# Work instructions
Return, unchanged and with no pictures, the lines below from the very first through the one that contains "[770,237,799,247] GUI. ->".

# Source material
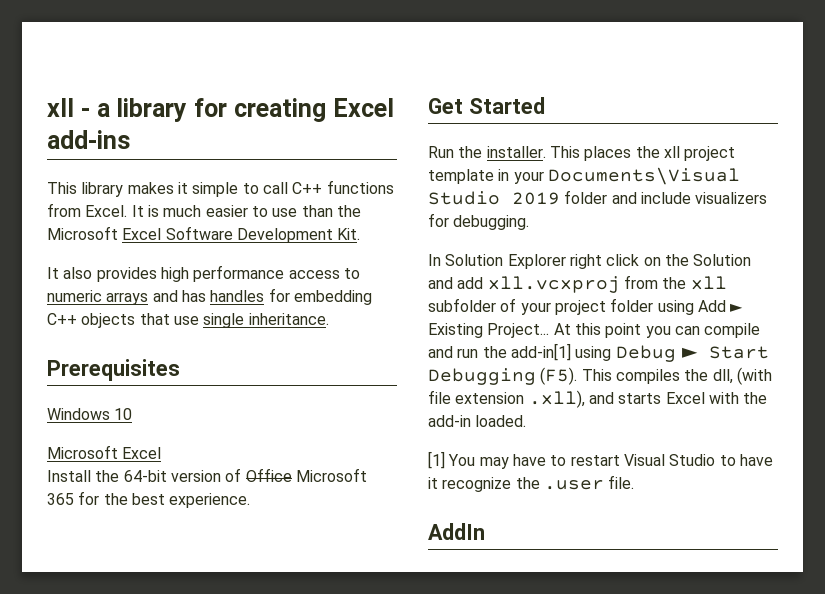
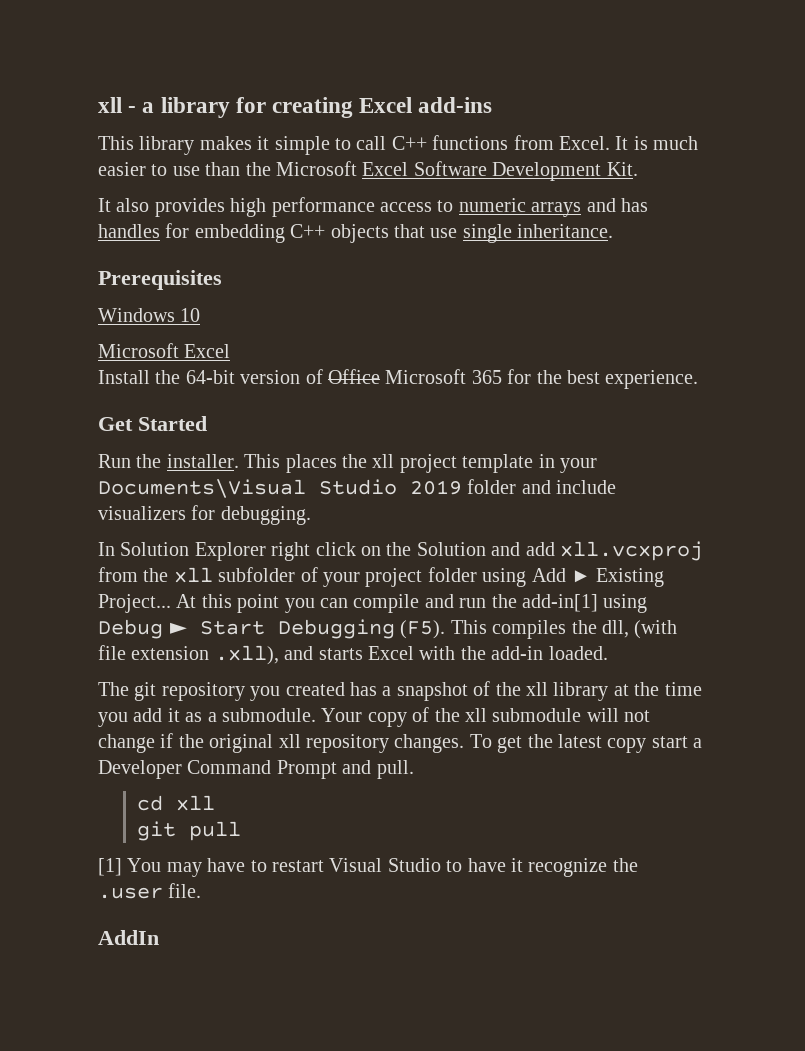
(527, 421) none -> [98,681,702,701] [98,707,651,727] [98,733,703,753] [98,760,414,779] [136,795,215,811] [136,821,241,841] // The git repository you created has a snapshot of the xll library at the time you add it as a submodule. Your copy of the xll submodule will not change if the original xll repository changes. To get the latest copy start a Developer Command Prompt and pull. // cd xll // git pull

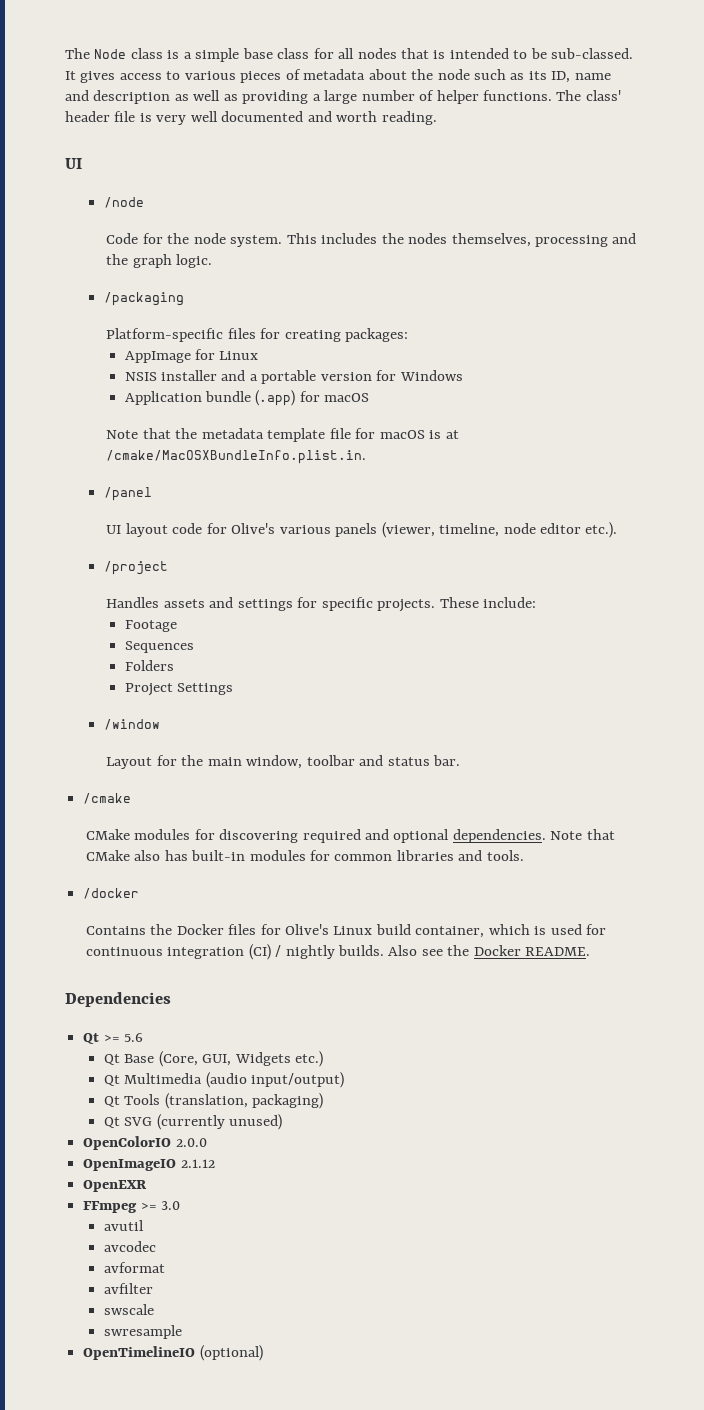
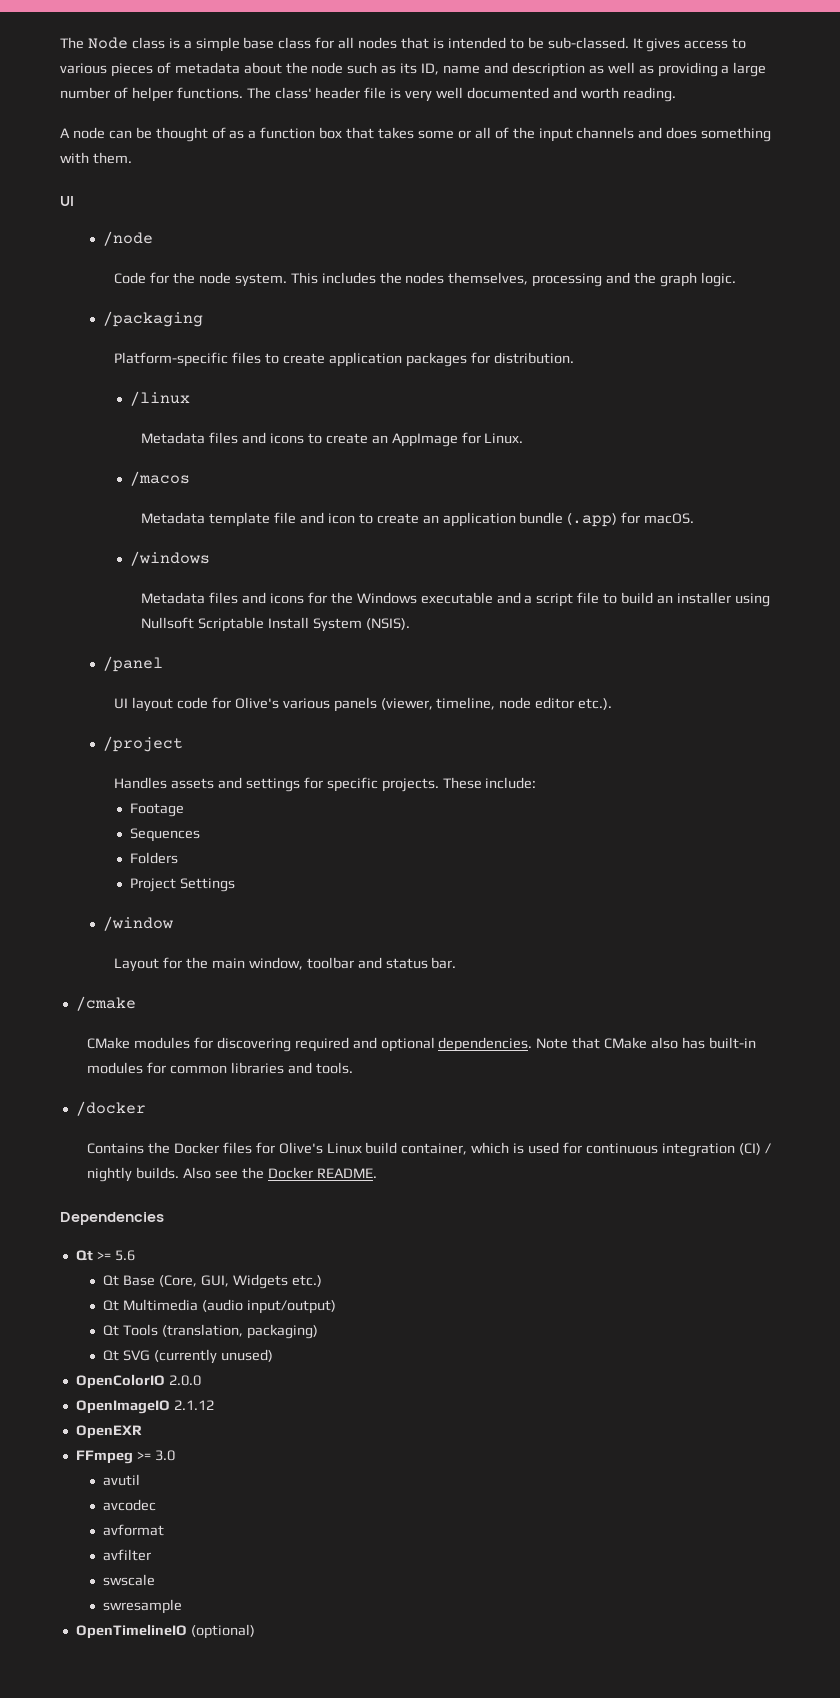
(437, 118) none -> [60,127,772,142] [60,152,132,164] // A node can be thought of as a function box that takes some or all of the input channels and does something with them.
[260,328,409,342] [124,349,259,363] [124,370,463,384] [124,390,370,406] [106,428,459,442] [106,450,367,464] for creating packages: // AppImage for Linux // NSIS installer and a portable version for Windows // Application bundle (.app) for macOS // Note that the metadata template file for macOS is at /cmake/MacOSXBundleInfo.plist.in. -> [264,352,574,367] [130,391,191,406] [141,432,524,447] [130,471,191,486] [141,512,695,527] [130,551,211,566] [141,592,770,607] [141,617,410,632] to create application packages for distribution. // /linux // Metadata files and icons to create an AppImage for Linux. // /macos // Metadata template file and icon to create an application bundle (.app) for macOS. // /windows // Metadata files and icons for the Windows executable and a script file to build an installer using Nullsoft Scriptable Install System (NSIS).

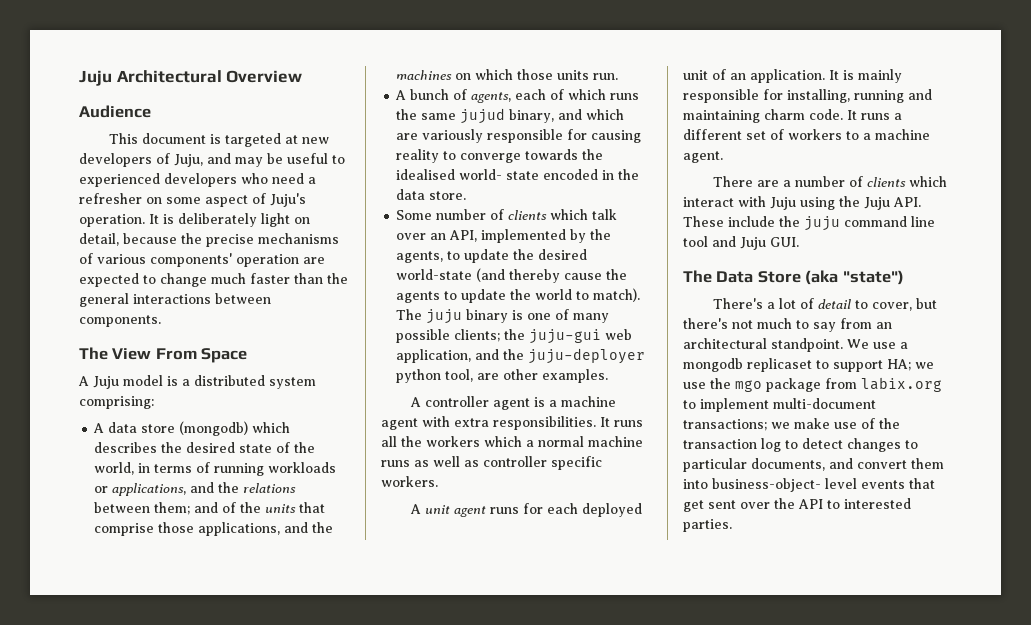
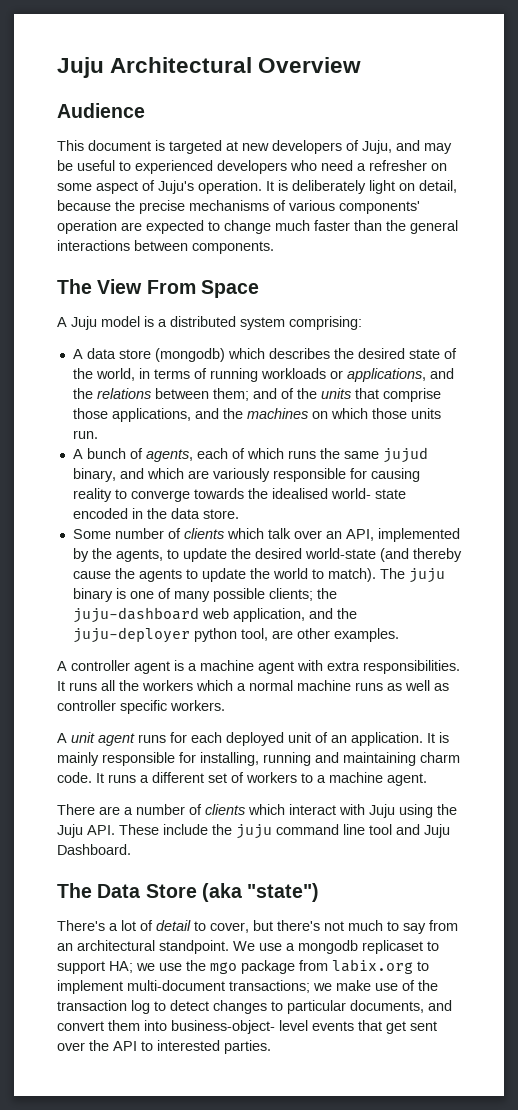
[529,329,602,344] juju-gui -> [72,607,199,623] juju-dashboard
[770,237,799,247] GUI. -> [57,844,131,855] Dashboard.

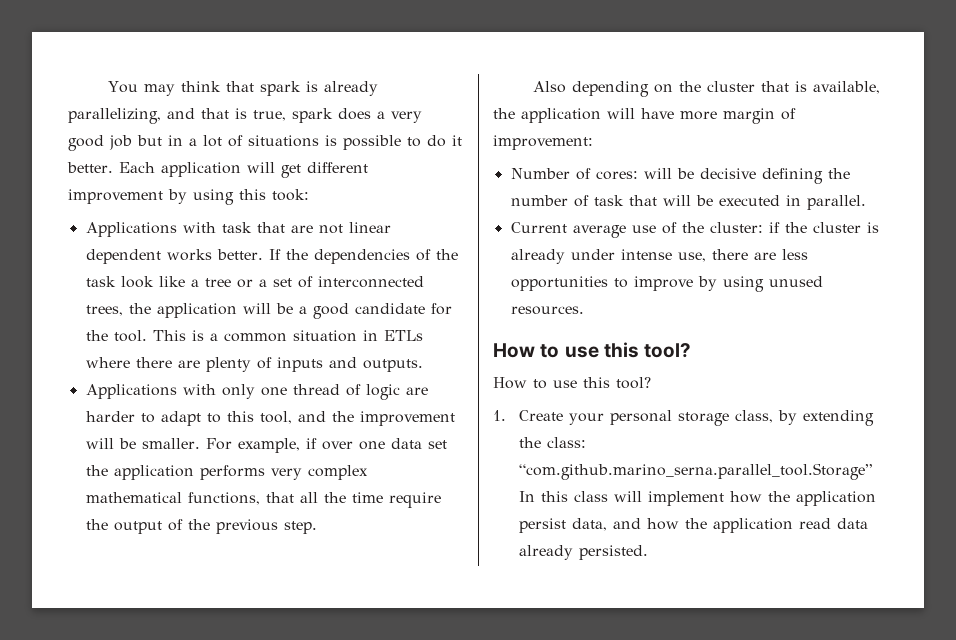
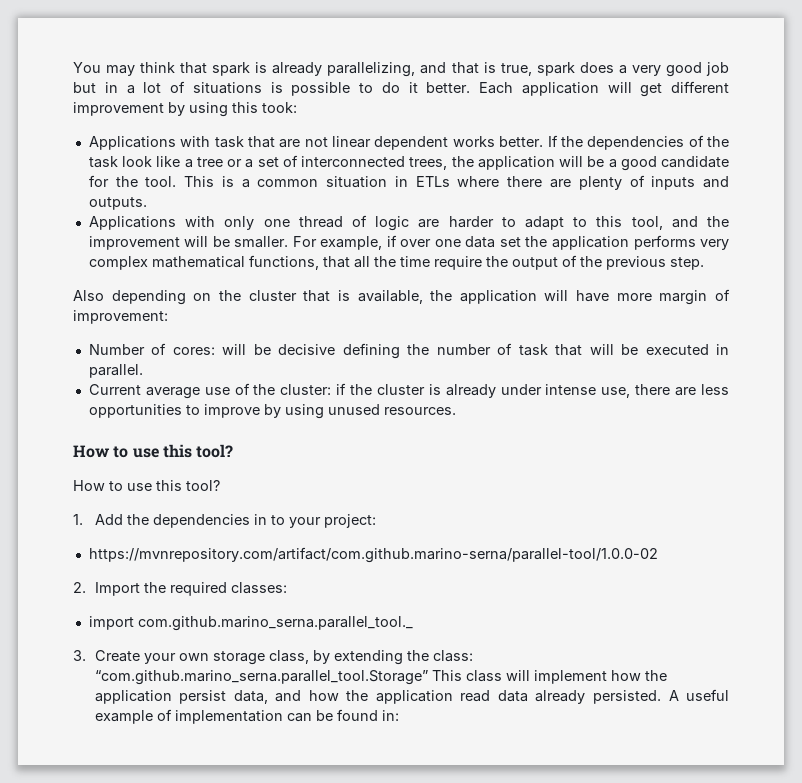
(506, 415) none -> [94,514,376,528] [88,547,658,563] [73,582,287,596] [88,616,413,631] [73,650,86,661] Add the dependencies in to your project: // https://mvnrepository.com/artifact/com.github.marino-serna/parallel-tool/1.0.0-02 // 2. Import the required classes: // import com.github.marino_serna.parallel_tool._ // 3.
[610,410,673,425] personal -> [178,653,209,661] own
[519,491,569,502] In this -> [431,670,462,681] This
(649, 552) none -> [668,689,729,701] [94,709,399,724] A useful example of implementation can be found in:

# Worked solution
(527, 421) none -> [98,681,702,701] [98,707,651,727] [98,733,703,753] [98,760,414,779] [136,795,215,811] [136,821,241,841] // The git repository you created has a snapshot of the xll library at the time you add it as a submodule. Your copy of the xll submodule will not change if the original xll repository changes. To get the latest copy start a Developer Command Prompt and pull. // cd xll // git pull

(437, 118) none -> [60,127,772,142] [60,152,132,164] // A node can be thought of as a function box that takes some or all of the input channels and does something with them.
[260,328,409,342] [124,349,259,363] [124,370,463,384] [124,390,370,406] [106,428,459,442] [106,450,367,464] for creating packages: // AppImage for Linux // NSIS installer and a portable version for Windows // Application bundle (.app) for macOS // Note that the metadata template file for macOS is at /cmake/MacOSXBundleInfo.plist.in. -> [264,352,574,367] [130,391,191,406] [141,432,524,447] [130,471,191,486] [141,512,695,527] [130,551,211,566] [141,592,770,607] [141,617,410,632] to create application packages for distribution. // /linux // Metadata files and icons to create an AppImage for Linux. // /macos // Metadata template file and icon to create an application bundle (.app) for macOS. // /windows // Metadata files and icons for the Windows executable and a script file to build an installer using Nullsoft Scriptable Install System (NSIS).

[529,329,602,344] juju-gui -> [72,607,199,623] juju-dashboard
[770,237,799,247] GUI. -> [57,844,131,855] Dashboard.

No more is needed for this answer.